[WHAT TO PRODUCE] Tally the lines in the entries below where the string "that" occurs. Reply with the total alone.

INPUT MATERIAL section start

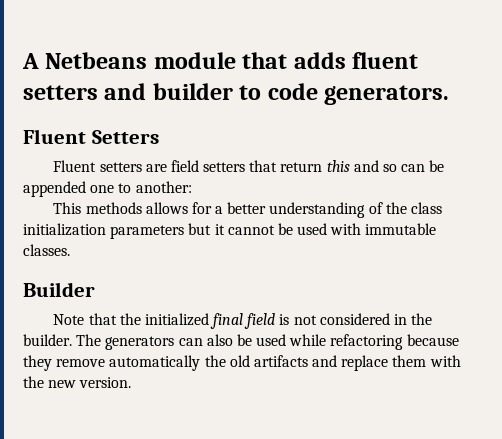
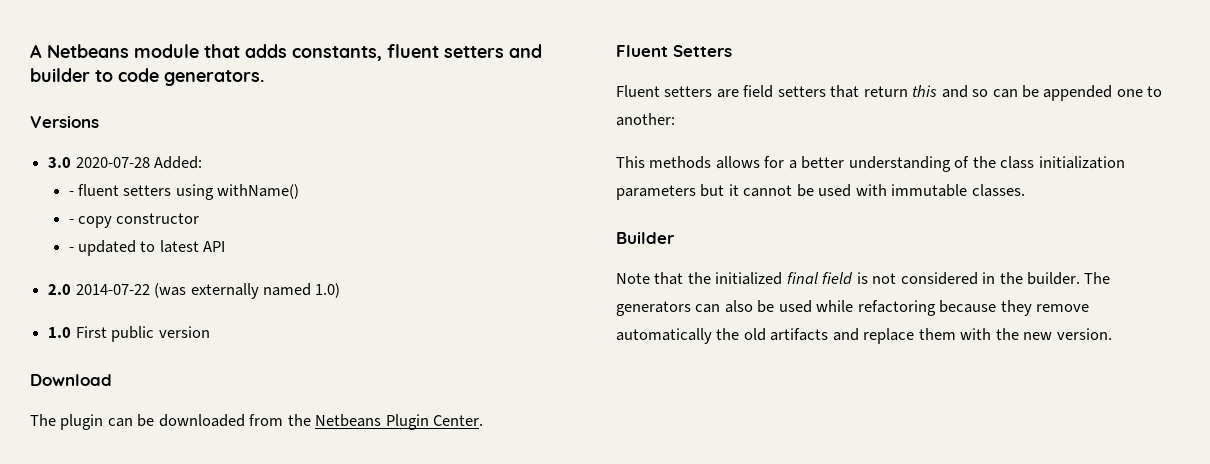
- A Netbeans module that adds fluent setters and builder to code generators.
+ A Netbeans module that adds constants, fluent setters and builder to code generators.
+ Versions
+ 3.0 2020-07-28 Added:
+ - fluent setters using withName()
+ - copy constructor
+ - updated to latest API
+ 2.0 2014-07-22 (was externally named 1.0)
+ 1.0 First public version
+ Download
+ The plugin can be downloaded from the Netbeans Plugin Center.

INPUT MATERIAL section end

[EXERCISE ANSWER] 2